The following is a QST. New York area hams take on malicious interference. American Indians are taking radio into tribal lands. A veteran broadcaster celebrates his roots on the amateur airwaves. And the Heard Island DXpedition is a go! All this and more in Amateur Radio Newsline Report 2004 coming your way right now.

(Billboard Cart Here and Intro)


We begin this week's newscast with a report that hams in the New York metropolitan area are ramping up their fight against malicious interference plaguing the region's VHF and UHF bands. And they're hoping that hundreds of others  will add some valuable input.

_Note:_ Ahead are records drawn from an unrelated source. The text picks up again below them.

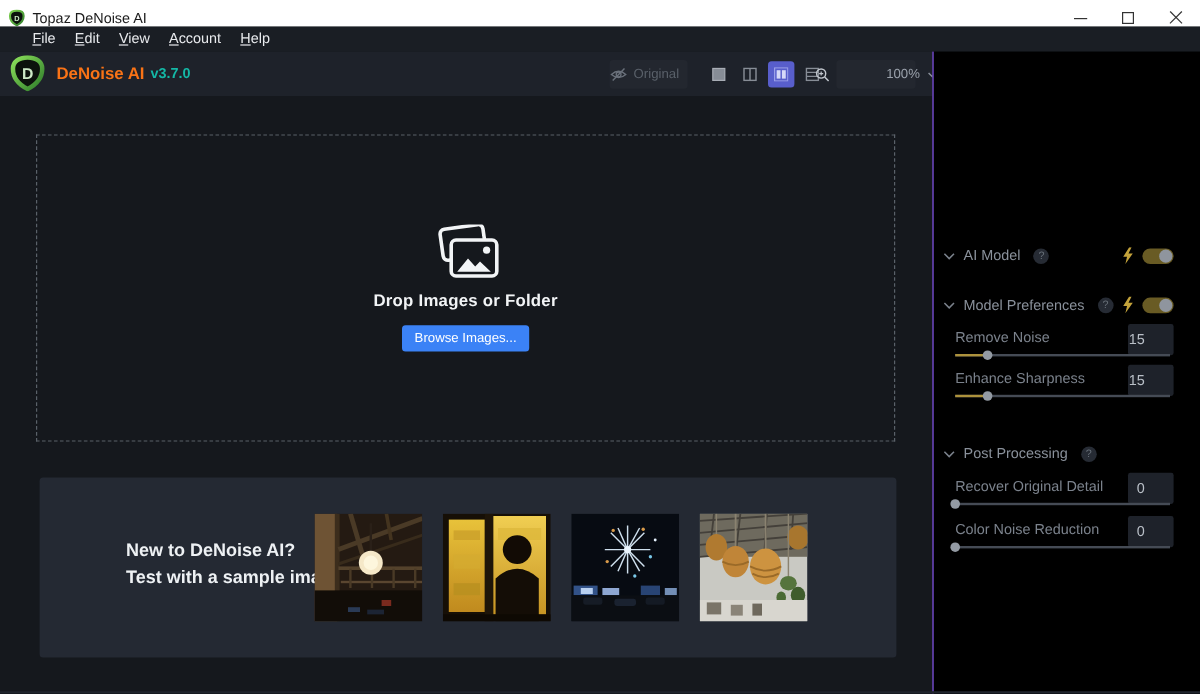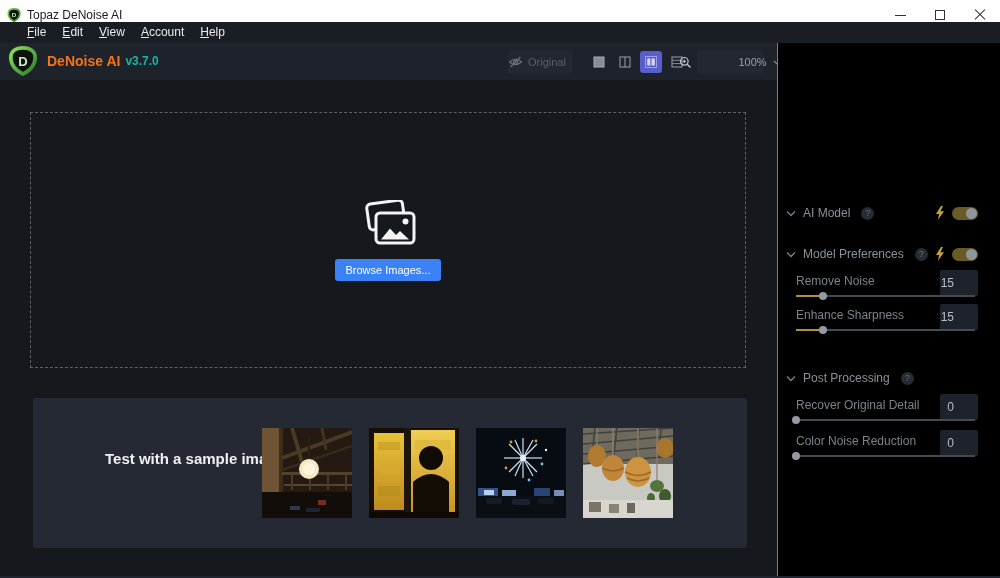--- a/index.html
+++ b/index.html
@@ -200,25 +200,27 @@
   <span style="display:flex;">
     <svg width="58" height="46" viewBox="0 0 58 46">
       <g transform="rotate(-8 27 16)">
         <rect x="9" y="2" width="36" height="26" rx="4" fill="#15181d" stroke="#f2f4f6" stroke-width="3"></rect>
       </g>
       <rect x="17" y="13" width="38" height="30" rx="4" fill="#15181d" stroke="#f2f4f6" stroke-width="3"></rect>
       <circle cx="46.5" cy="21.5" r="3" fill="#f2f4f6"></circle>
       <path d="M22,39.5 L31,28.5 L37,35 L41,31 L50,39.5 Z" fill="#f2f4f6"></path>
     </svg>
   </span>
+  <div class="dz-title">Drop Images or Folder</div>
   <div class="browse-btn">Browse Images...</div>
 </div>
 
 <div class="samples">
   <div class="samples-text">
+    <div>New to DeNoise AI?</div>
     <div>Test with a sample image</div>
   </div>
   <div class="thumbs">
 
     <div class="thumb" title="lodge-interior-sample">
       <svg width="90" height="90" viewBox="0 0 90 90">
         <rect width="90" height="90" fill="#241a12"></rect>
         <rect x="0" y="0" width="19" height="90" fill="#6e5334"></rect>
         <rect x="17" y="0" width="4" height="90" fill="#3c2d1c"></rect>
         <path d="M20,30 L90,4" stroke="#4a3a26" stroke-width="4" fill="none"></path>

In a recent email to ARRL Hudson Division members, division director Mike Lisenco, N2YBB, is urgently pressing hams and their clubs to help create a wide-ranging database documenting the problems throughout New York City, Long Island, Northern New Jersey, Westchester and Rockland counties. Lisenco is asking all hams who have already filed complaints with the FCC about the malicious interference to pass along the complaint number, as well as the date it was sent and any action that was taken. And he is asking repeater owners, trustees and other hams everywhere in the region to document their first-hand complaints with as much detail as possible - even if these complaints duplicate what others have heard.

To bolster the effort, New York Congressman Peter King has written FCC Chairman Tom Wheeler, pressing the agency to step in and act against the interference. In the meantime, the division is directing database contributors to an online report form that can be found on its website at There is a link that says "End  Hudson Jamming" which allows access to the form.

Lisenco wrote, in his email, the more reports the better: QUOTE "We need quantity. In other words, constant reports from everyone who is experiencing jamming on VHF and UHF as it's happening." ENDQUOTE In a followup email he further urged: QUOTE "One report is not enough.  We need hundreds.  Thousands." ENDQUOTE




DON: A national group of American Indians who are also licensed amateurs is harnessing ham radio's power to help those living on America's tribal lands. Amateur Radio Newsline's Kent Peterson, KC0DGY, spoke with the group's president.


NATHAN NIXON: In Arizona we have 22 tribal nations here in our state, those 22 tribal nations make up 29 percent of the land base in Arizona, so more than a quarter of our state is all tribal lands.

KENT PETERSON: A plan to increase amateur radio's presence in Tribal lands is the mission of the National Tribal Amateur Radio Association. Their president is Nathan Nixon N7NAN.

NATHAN: Having been a licensed ham for 22 years and working in Indian country for the last six years I can tell you there are not a lot of amateur radio operators that I've met

KENT: Nixon says amateur radio can be a valuable resource to interconnect smaller villages.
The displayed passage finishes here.